Dans la Vienne, trois chefs d’entreprise du bâtiment se sont donné la mort en 2016, dont le dernier il y a quelques jours seulement. En cause, la crise économique et ses ravages sur la santé des sociétés du secteur. L’heure est grave.
C’et un tabou difficile à lever dans un domaine d’activité très masculin et où la concurrence se révèle sans pitié. La détresse psychologique des dirigeants du bâtiment s’avère pourtant réelle. L’an passé, trois chefs d’entreprise se sont suicidés -le troisième pendant les fêtes-, provoquant une émotion vive mais contenue. Au-delà de ces cas forcément symboliques, de nombreux autres dirigeants sont « à bout ». « Dans le contexte économique que nous vivons, il ne faut pas s’étonner que nous soyons fatigués et que certains prennent des décisions irréversibles », alerte Cédric Murzeau, dirigeant de l’entreprise éponyme (25 salariés).
« L’année 2016 a été très violente, relève pour sa part Philippe Huet, secrétaire général de la FFB86, peut-être plus que 2014-2015. Quarante-cinq entreprises ont mis la clé sous la porte au premier semestre, avec cinq cents emplois perdus dans le même temps. » Les effectifs du bâtiment dans la Vienne sont passés de 8 500 salariés en 2008 à 6 000 l’année dernière. Face à cette hécatombe, les trésoreries sont exsangues et la détresse des petits patrons palpable. D’autant que certains préfèrent taire leurs difficultés -souvent de l’épuisement professionnel- et s’enfermer dans le silence. Y compris auprès de leurs familles. Une spirale destructrice. « La fameuse honte de l’échec typiquement française », estime Philippe Huet. Les listes de mises en redressement judiciaire ou de liquidations lui servent de baromètre. « A chaque fois, j’appelle le chef d’entreprise concerné pour savoir quelle aide nous pouvons lui apporter… »

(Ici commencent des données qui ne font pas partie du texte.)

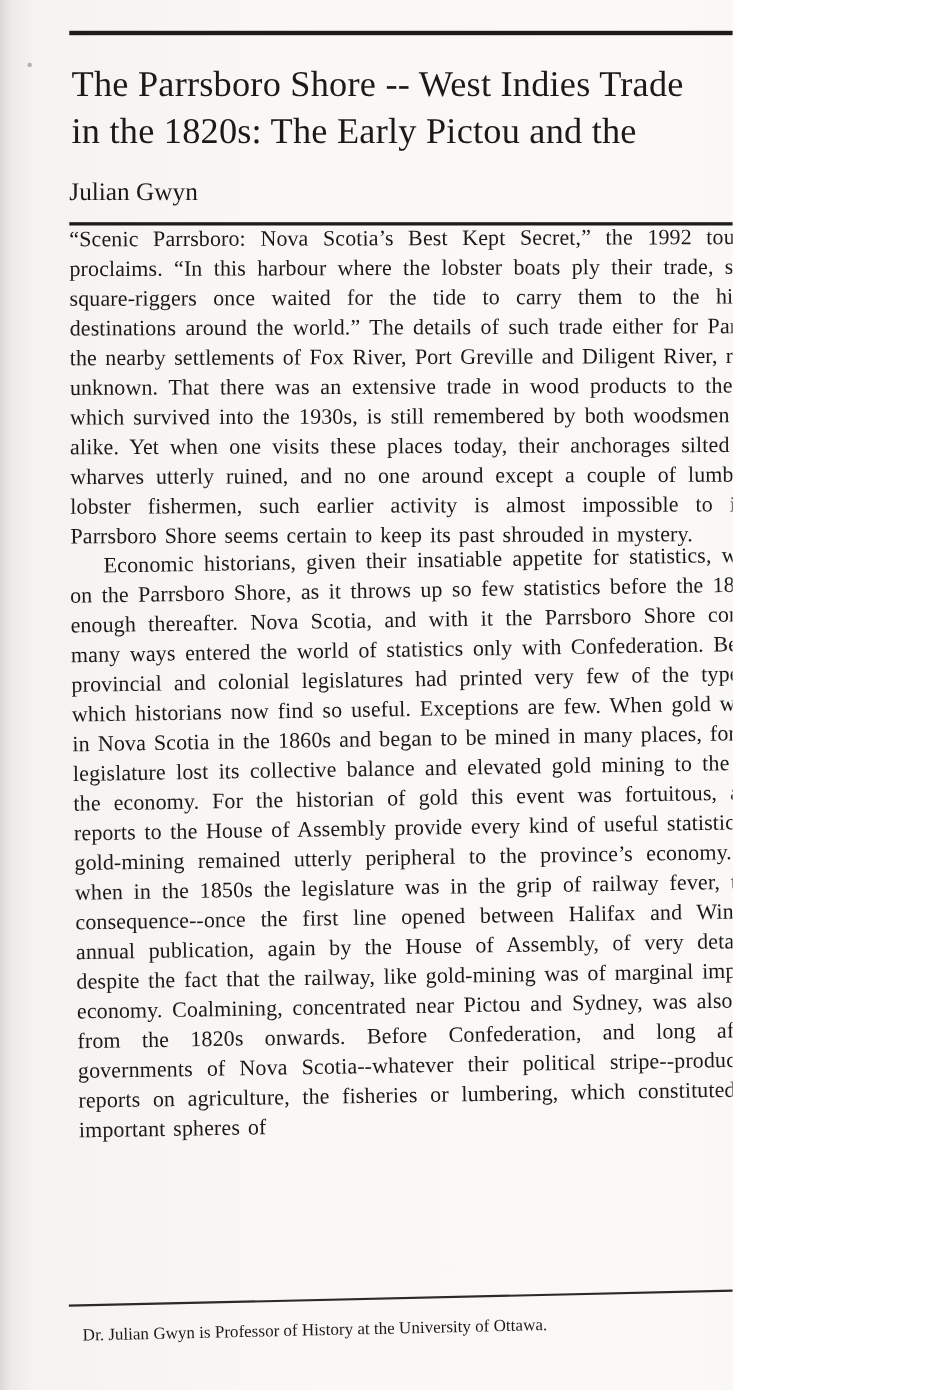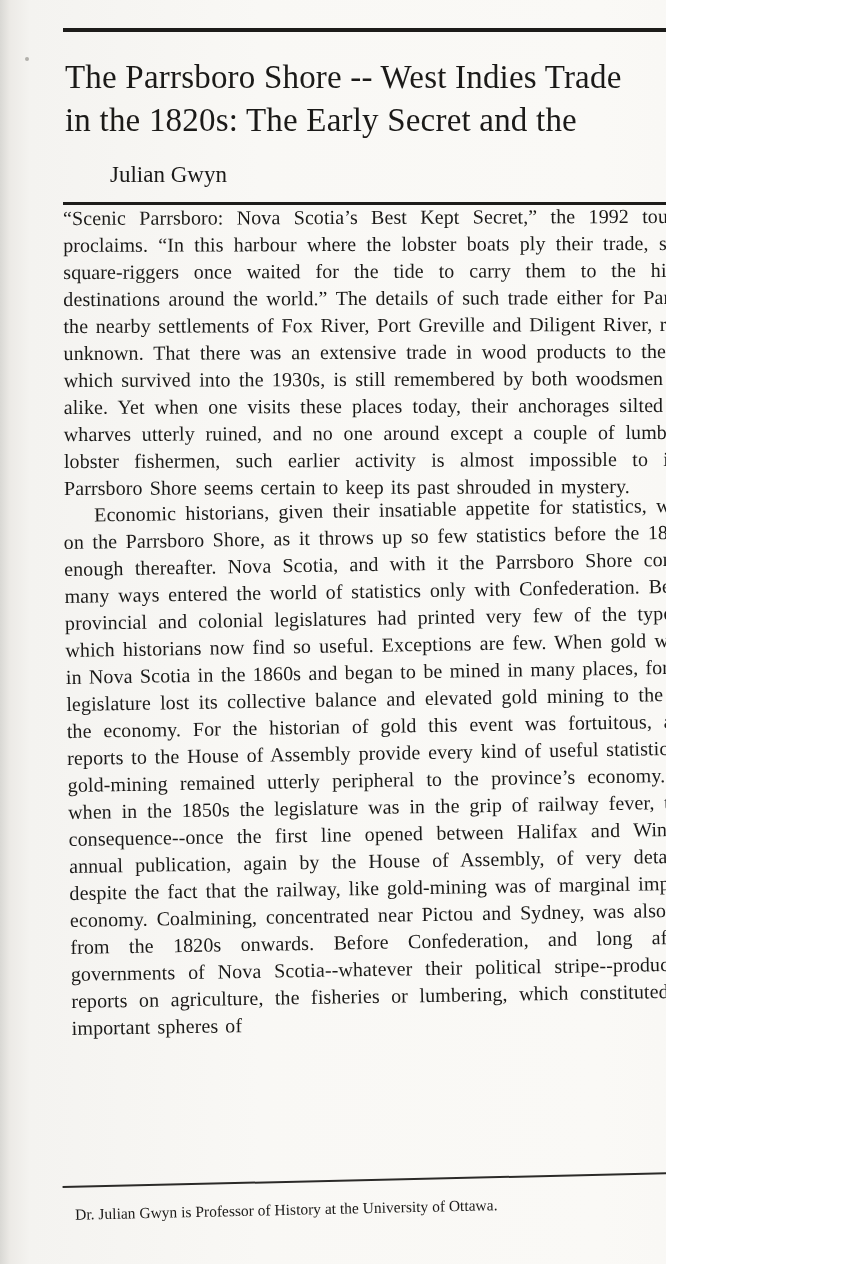--- a/index.html
+++ b/index.html
@@ -82,7 +82,7 @@
 
     <h1 class="title">
       <span class="title-line">The Parrsboro Shore -- West Indies Trade</span>
-      <span class="title-line">in the 1820s: The Early Secret and the</span>
+      <span class="title-line">in the 1820s: The Early Pictou and the</span>
     </h1>
 
     <div class="author">Julian Gwyn</div>

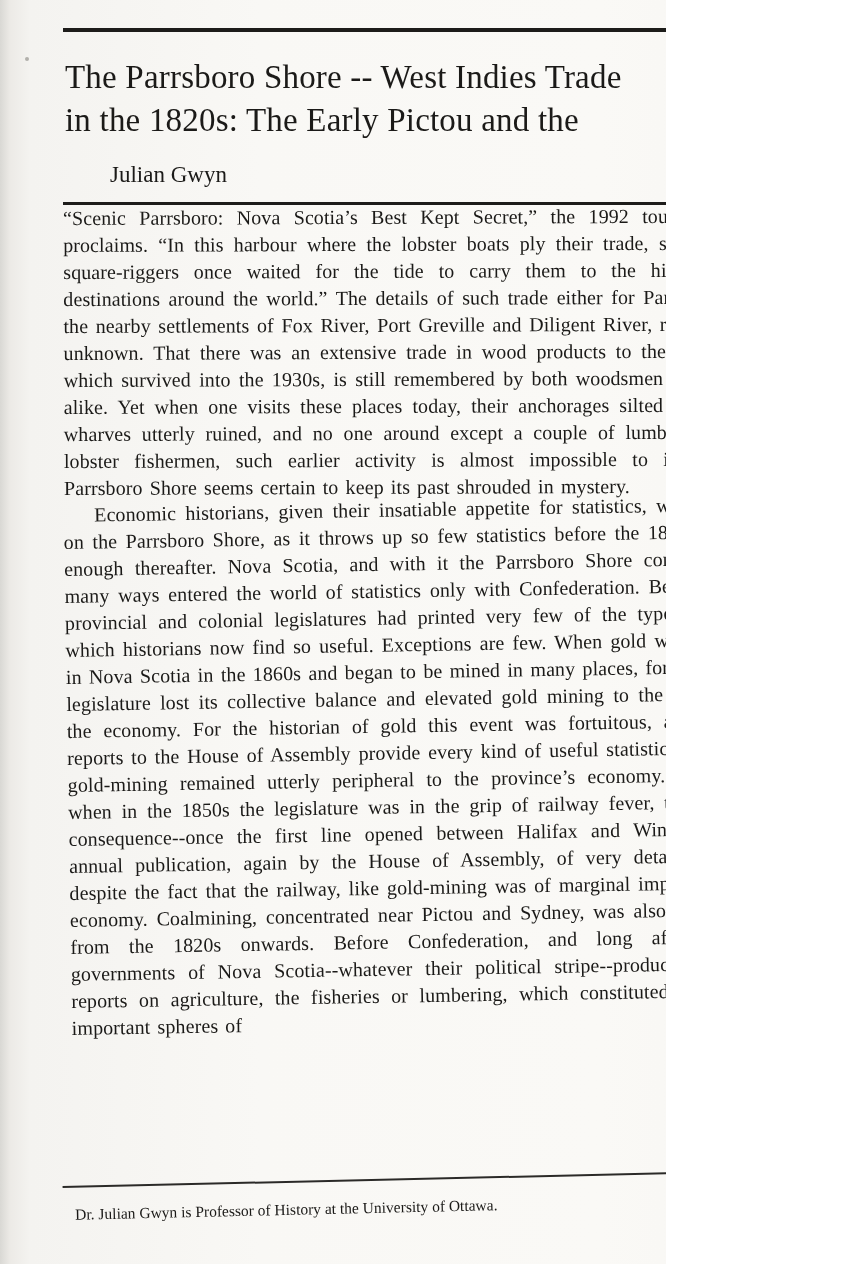--- a/index.html
+++ b/index.html
@@ -38,7 +38,6 @@
     margin-top: 19px;
     font-size: 23px;
     line-height: 28px;
-    margin-left: 47px;
   }
   .rule-author { height: 3px; margin-top: 13px; }
   .bodytext {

« Des difficultés plurielles »
Au-delà d’un simple coup de fil, la FFB 86 a mis en place, à la rentrée 2014, une cellule d’écoute et d’accompagnement psychologique « bicéphale » (*). Le premier niveau, c’est Martine Dudit qui l’incarne. Ancienne formatrice et conseillère à l’ANPE, l’intéressée a également occupé un poste de DRH dans une entreprise du bâtiment. « Ce que je retiens des entretiens que j’ai pu réaliser (seize entrepreneurs, Ndlr), c’est l’extrême solitude dans laquelle vivent ces dirigeants. Maintenant, j’écoute leur histoire de manière globale, notamment leurs problèmes familiaux. Les difficultés sont plurielles. » Cette écoute active et confidentielle se déroule sur « trois à cinq » séances. « D’un rendez-vous à l’autre, je leur demande de mettre en place des choses. L’idée n’est pas de les porter mais bien de les accompagner. »

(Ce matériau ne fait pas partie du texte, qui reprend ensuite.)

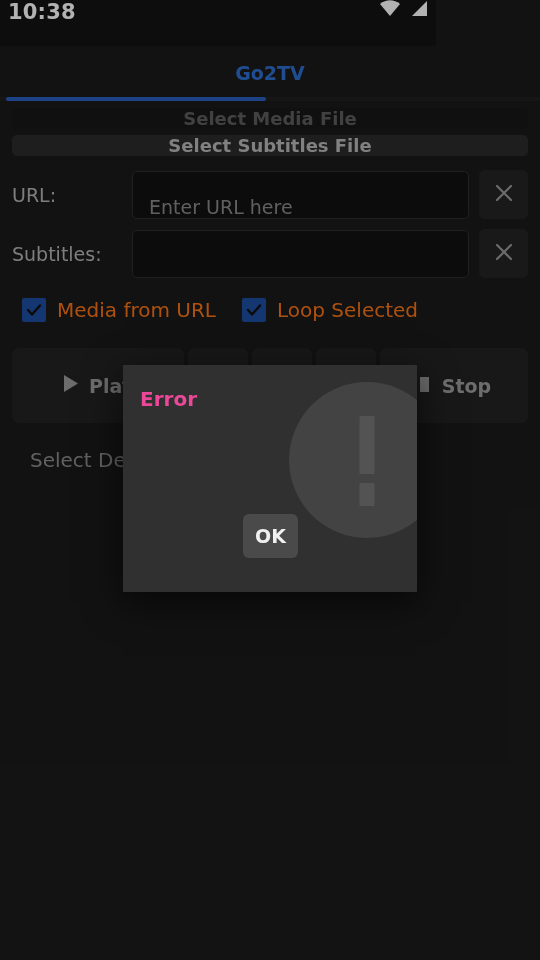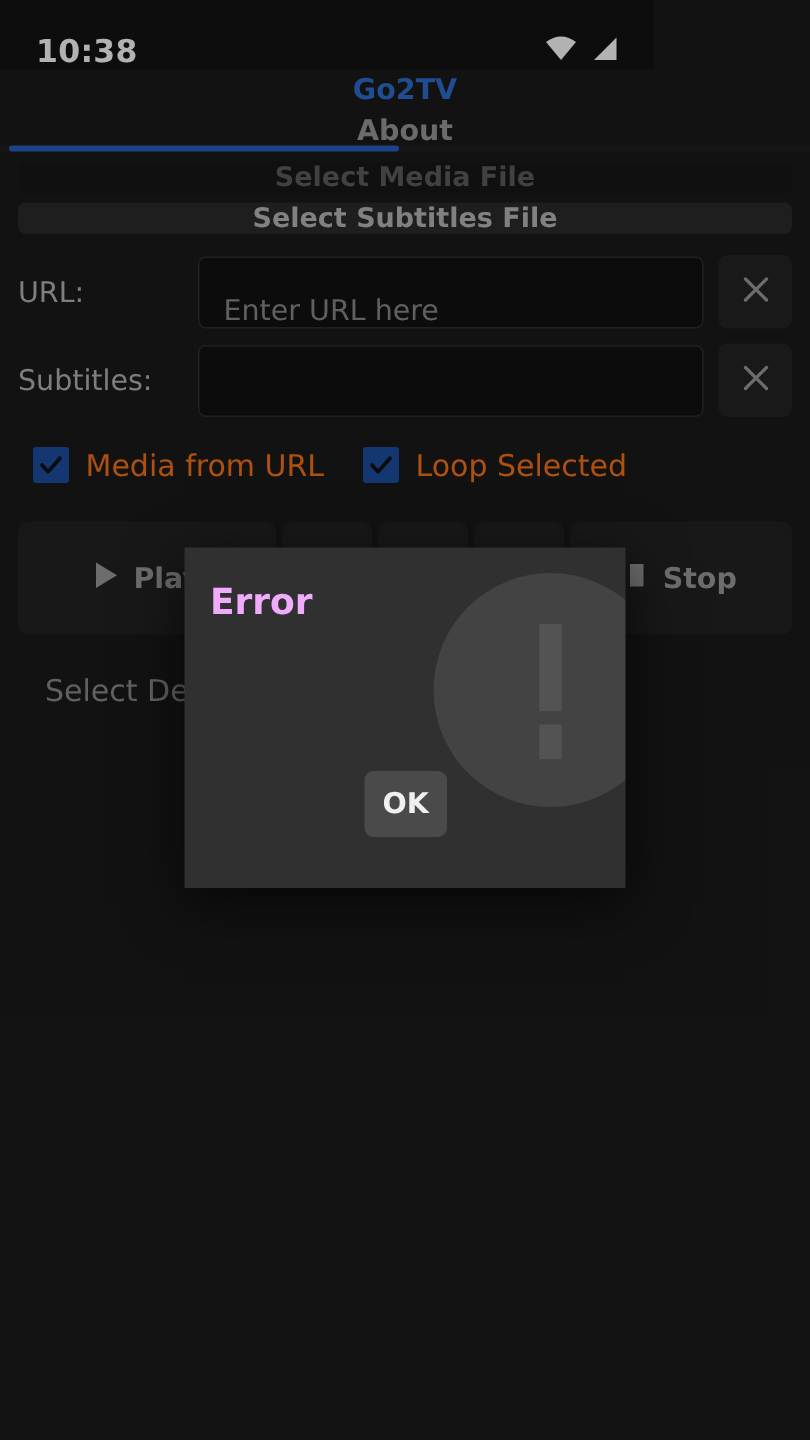--- a/index.html
+++ b/index.html
@@ -26,9 +26,9 @@
     width: 436px; height: 46px;
     background: #141414;
     display: flex;
-    align-items: flex-end;
+    align-items: flex-start;
     justify-content: space-between;
-    padding: 0 24px;
+    padding: 0 8px;
   }
   .status-time {
     color: #ffffff;

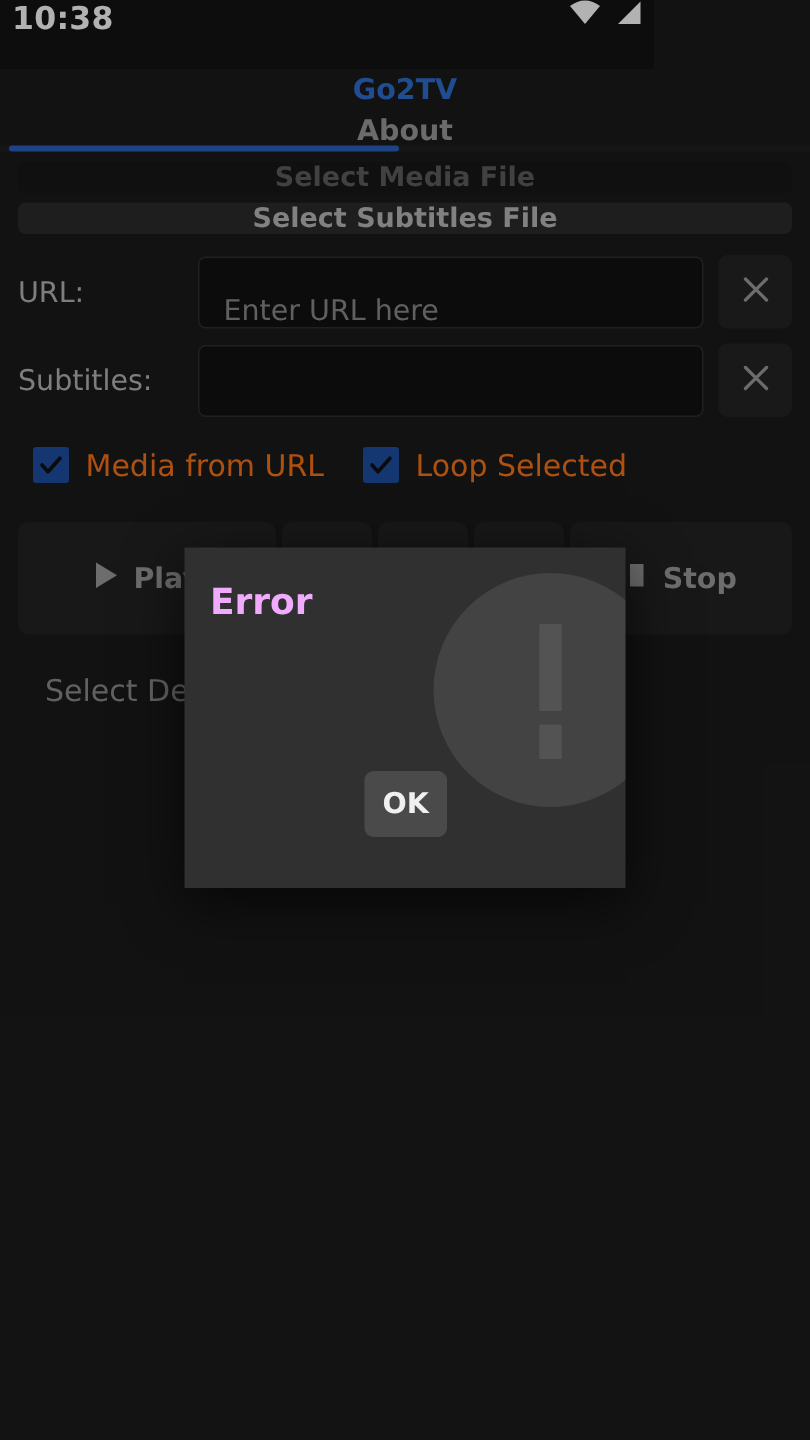--- a/index.html
+++ b/index.html
@@ -320,9 +320,6 @@
     <div class="tab active">
       <span>Go2TV</span>
     </div>
-    <div class="tab">
-      <span>About</span>
-    </div>
   </div>
   <div class="tab-underline-track"></div>
   <div class="tab-underline"></div>

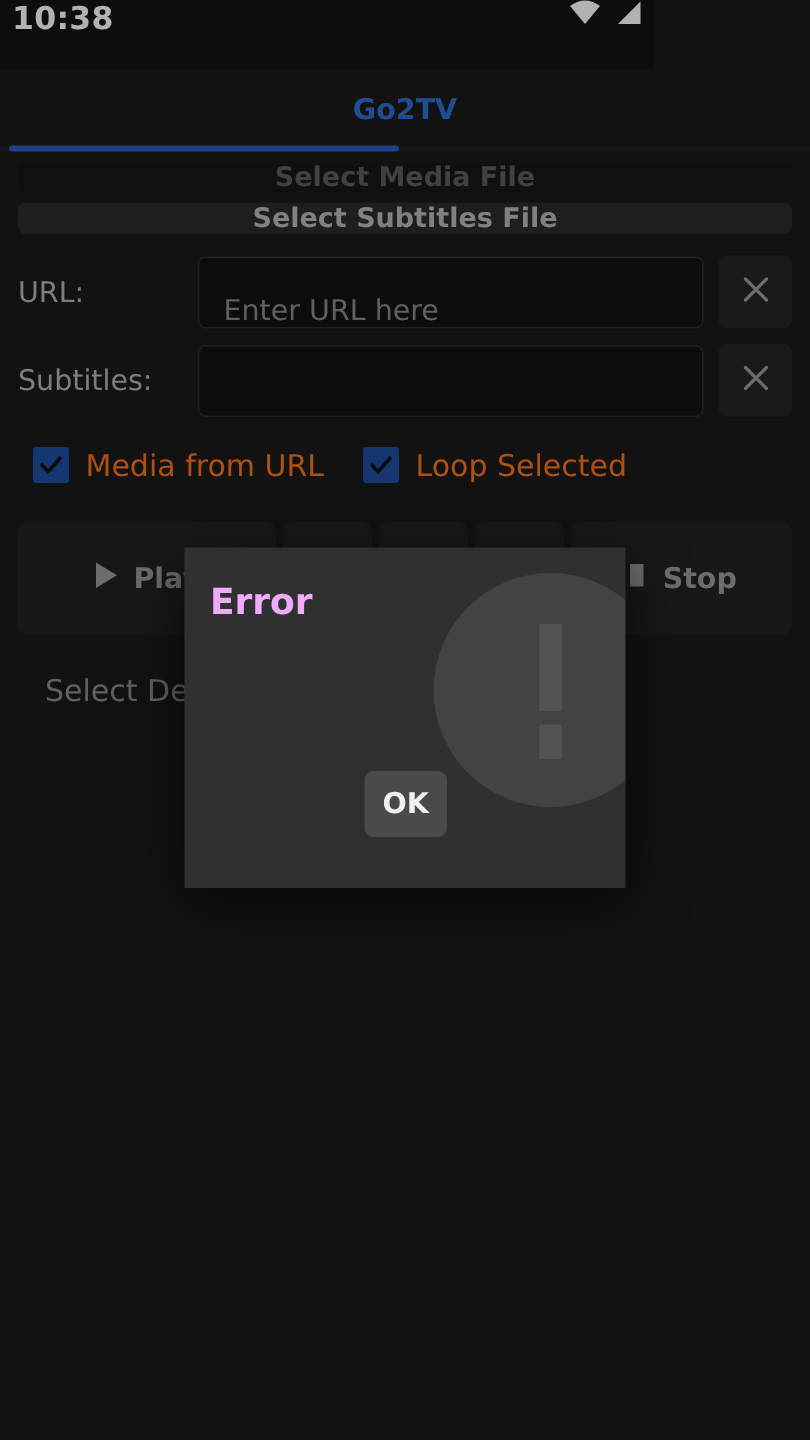--- a/index.html
+++ b/index.html
@@ -242,8 +242,8 @@
   .dialog-title {
     position: absolute;
     left: 17px; top: 22px;
-    color: #f0abfc;
-    font-size: 24px;
+    color: #ec4899;
+    font-size: 20px;
     font-weight: 700;
   }
   .dialog-icon {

Second niveau : la création de groupes de soutien psychologique. Sous la conduite de Denis Robin et Sylvie Dieumegard, huit à dix chefs d’entreprise cherchent ensemble des solutions à leurs problématiques. « Et ça leur fait du bien, avoue Denis Robin, psychologue clinicien et formateur au Cnam. On ne se rend pas compte de ce qu’ils donnent pour leur entreprise et de la culpabilité qu’ils ressentent vis-à-vis de leurs salariés. » Hélas, certains passent sous les radars de la Fédé du bâtiment. Avec des drames humains en bout de course…
(*) Sur point-de-rupture.com, retrouvez les contacts de Martine Dudit (06 12 82 62 43) et de la FFB 86 (05 49 61 20 68). Ces deux lignes sont accessibles à n’importe quel chef d’entreprise du bâtiment. Les groupes de soutien psychologique sont également ouverts aux ressortissants de l’UIMM et du Medef.